Saved data entries
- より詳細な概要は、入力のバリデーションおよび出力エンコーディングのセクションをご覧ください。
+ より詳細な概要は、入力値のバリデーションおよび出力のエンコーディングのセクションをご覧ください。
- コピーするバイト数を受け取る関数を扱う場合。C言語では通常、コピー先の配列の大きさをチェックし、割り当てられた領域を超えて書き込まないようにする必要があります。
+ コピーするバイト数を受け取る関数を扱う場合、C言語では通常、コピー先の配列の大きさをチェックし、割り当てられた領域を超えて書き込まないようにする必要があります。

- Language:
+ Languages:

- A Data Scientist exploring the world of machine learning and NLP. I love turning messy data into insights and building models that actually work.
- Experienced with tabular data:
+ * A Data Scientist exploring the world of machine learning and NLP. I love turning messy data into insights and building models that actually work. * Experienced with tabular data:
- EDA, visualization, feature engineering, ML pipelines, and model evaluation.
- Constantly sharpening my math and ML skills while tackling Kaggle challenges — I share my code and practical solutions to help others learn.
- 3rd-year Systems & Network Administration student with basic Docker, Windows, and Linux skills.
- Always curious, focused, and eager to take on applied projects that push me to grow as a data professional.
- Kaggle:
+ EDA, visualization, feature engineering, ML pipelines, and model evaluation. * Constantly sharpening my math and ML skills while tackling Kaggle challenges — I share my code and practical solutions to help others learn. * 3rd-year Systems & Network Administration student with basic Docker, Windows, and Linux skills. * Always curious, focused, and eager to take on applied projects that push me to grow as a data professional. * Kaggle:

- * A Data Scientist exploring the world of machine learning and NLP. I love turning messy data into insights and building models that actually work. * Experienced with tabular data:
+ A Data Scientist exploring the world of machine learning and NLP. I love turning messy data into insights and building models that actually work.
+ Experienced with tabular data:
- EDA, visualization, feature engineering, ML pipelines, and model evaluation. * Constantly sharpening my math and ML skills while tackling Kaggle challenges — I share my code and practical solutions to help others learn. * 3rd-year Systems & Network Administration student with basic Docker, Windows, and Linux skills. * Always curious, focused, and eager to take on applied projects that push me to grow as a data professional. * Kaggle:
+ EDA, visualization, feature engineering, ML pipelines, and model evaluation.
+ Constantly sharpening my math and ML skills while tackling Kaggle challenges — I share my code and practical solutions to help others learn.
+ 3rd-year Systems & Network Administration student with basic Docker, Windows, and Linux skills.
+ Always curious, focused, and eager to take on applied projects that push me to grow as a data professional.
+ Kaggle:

● Work instruction
For the entries above, count the lines that contain the string "割り当てられた領域を超えて書き込まないようにする必要があります", and state that number without further comment.

● Response to this task
2